* [WHAT THE TASK REQUIRES] All the records that follow need to be reproduced exactly. Omit the images.

* [MATERIAL SUPPLIED]
== == ==

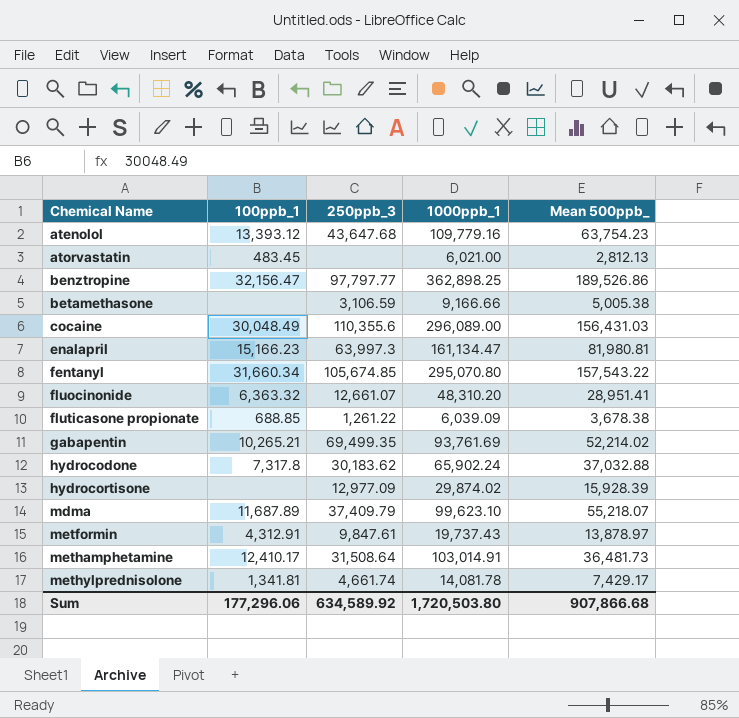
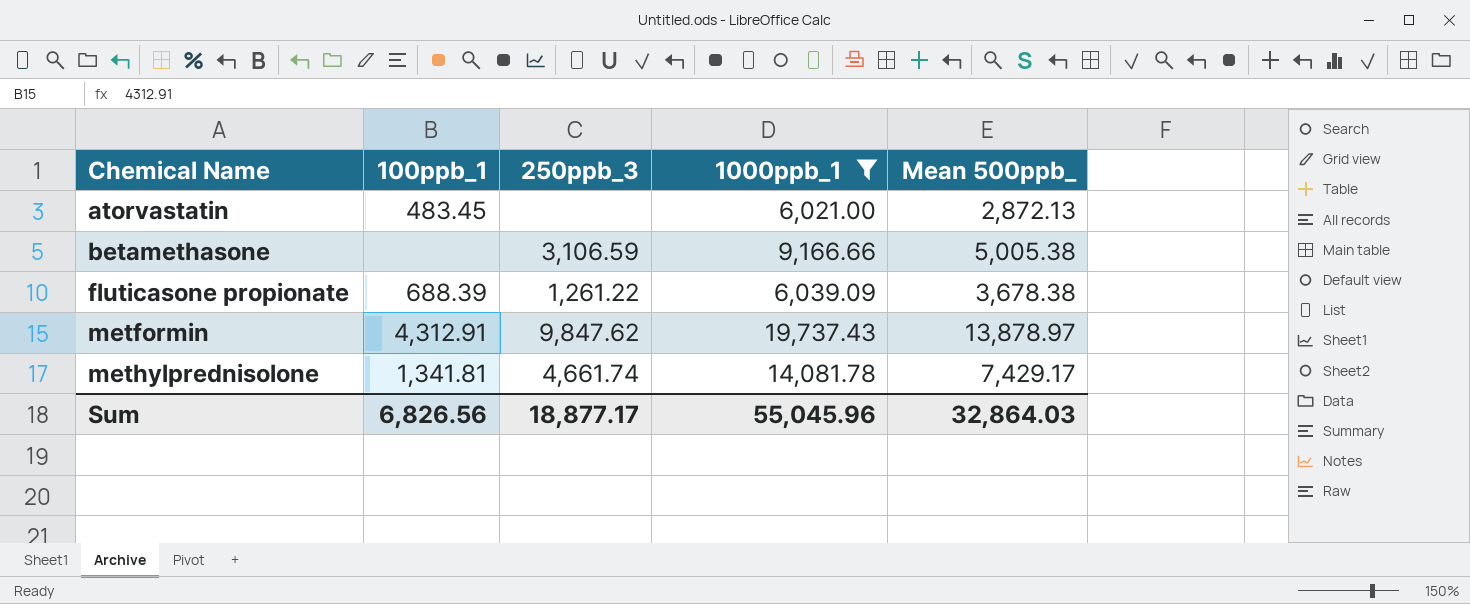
filter: none -> 1000ppb_1 <= 19,737.43
atorvastatin | Mean 500ppb_: 2,812.13 -> 2,872.13
fluticasone propionate | 100ppb_1: 688.85 -> 688.39
metformin | 250ppb_3: 9,847.61 -> 9,847.62
Sum | 100ppb_1: 177,296.06 -> 6,826.56
Sum | 250ppb_3: 634,589.92 -> 18,877.17
Sum | 1000ppb_1: 1,720,503.80 -> 55,045.96
Sum | Mean 500ppb_: 907,866.68 -> 32,864.03

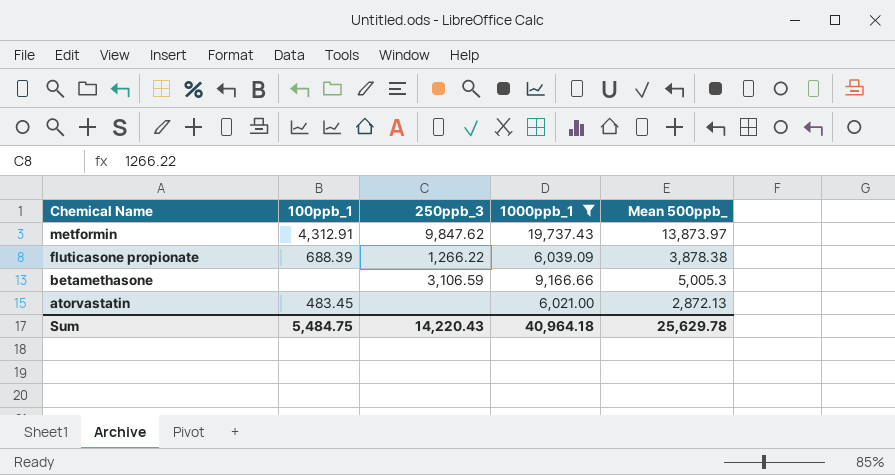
row order: Chemical Name ascending -> Chemical Name descending
row methylprednisolone: 1,341.81 | 4,661.74 | 14,081.78 | 7,429.17 -> none
metformin | Mean 500ppb_: 13,878.97 -> 13,873.97
fluticasone propionate | 250ppb_3: 1,261.22 -> 1,266.22
fluticasone propionate | Mean 500ppb_: 3,678.38 -> 3,878.38
betamethasone | Mean 500ppb_: 5,005.38 -> 5,005.3
Sum | 100ppb_1: 6,826.56 -> 5,484.75
Sum | 250ppb_3: 18,877.17 -> 14,220.43
Sum | 1000ppb_1: 55,045.96 -> 40,964.18
Sum | Mean 500ppb_: 32,864.03 -> 25,629.78

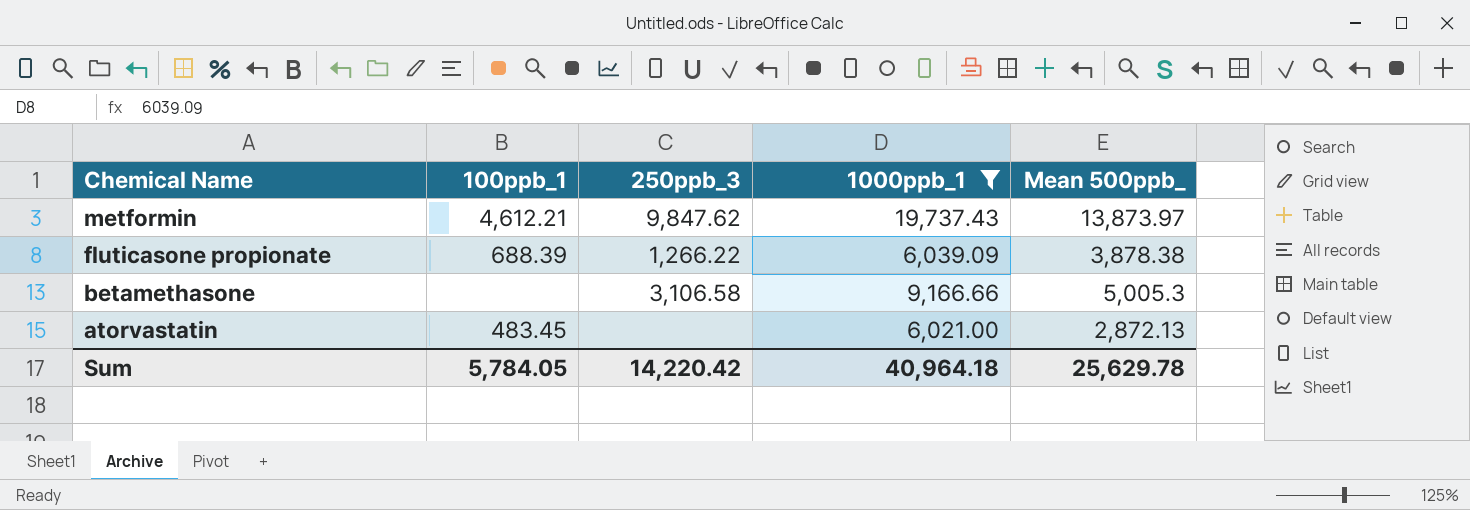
metformin | 100ppb_1: 4,312.91 -> 4,612.21
betamethasone | 250ppb_3: 3,106.59 -> 3,106.58
Sum | 100ppb_1: 5,484.75 -> 5,784.05
Sum | 250ppb_3: 14,220.43 -> 14,220.42

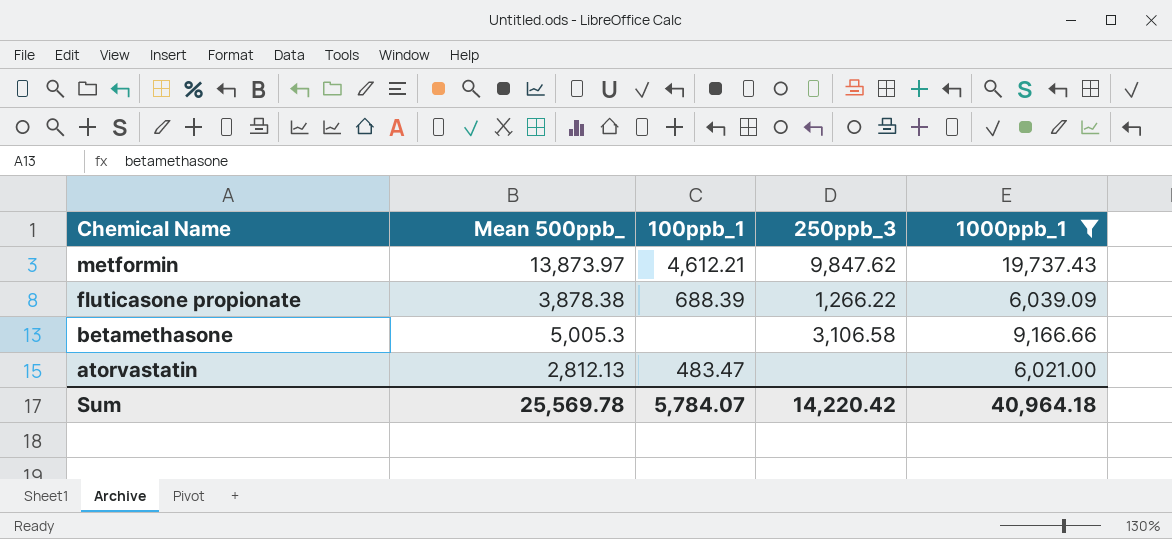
column Mean 500ppb_ | position: 5 -> 2
atorvastatin | Mean 500ppb_: 2,872.13 -> 2,812.13
atorvastatin | 100ppb_1: 483.45 -> 483.47
Sum | Mean 500ppb_: 25,629.78 -> 25,569.78
Sum | 100ppb_1: 5,784.05 -> 5,784.07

== == ==

* [YOUR SOLUTION]
filter: none -> 1000ppb_1 <= 19,737.43
atorvastatin | Mean 500ppb_: 2,812.13 -> 2,872.13
fluticasone propionate | 100ppb_1: 688.85 -> 688.39
metformin | 250ppb_3: 9,847.61 -> 9,847.62
Sum | 100ppb_1: 177,296.06 -> 6,826.56
Sum | 250ppb_3: 634,589.92 -> 18,877.17
Sum | 1000ppb_1: 1,720,503.80 -> 55,045.96
Sum | Mean 500ppb_: 907,866.68 -> 32,864.03

row order: Chemical Name ascending -> Chemical Name descending
row methylprednisolone: 1,341.81 | 4,661.74 | 14,081.78 | 7,429.17 -> none
metformin | Mean 500ppb_: 13,878.97 -> 13,873.97
fluticasone propionate | 250ppb_3: 1,261.22 -> 1,266.22
fluticasone propionate | Mean 500ppb_: 3,678.38 -> 3,878.38
betamethasone | Mean 500ppb_: 5,005.38 -> 5,005.3
Sum | 100ppb_1: 6,826.56 -> 5,484.75
Sum | 250ppb_3: 18,877.17 -> 14,220.43
Sum | 1000ppb_1: 55,045.96 -> 40,964.18
Sum | Mean 500ppb_: 32,864.03 -> 25,629.78

metformin | 100ppb_1: 4,312.91 -> 4,612.21
betamethasone | 250ppb_3: 3,106.59 -> 3,106.58
Sum | 100ppb_1: 5,484.75 -> 5,784.05
Sum | 250ppb_3: 14,220.43 -> 14,220.42

column Mean 500ppb_ | position: 5 -> 2
atorvastatin | Mean 500ppb_: 2,872.13 -> 2,812.13
atorvastatin | 100ppb_1: 483.45 -> 483.47
Sum | Mean 500ppb_: 25,629.78 -> 25,569.78
Sum | 100ppb_1: 5,784.05 -> 5,784.07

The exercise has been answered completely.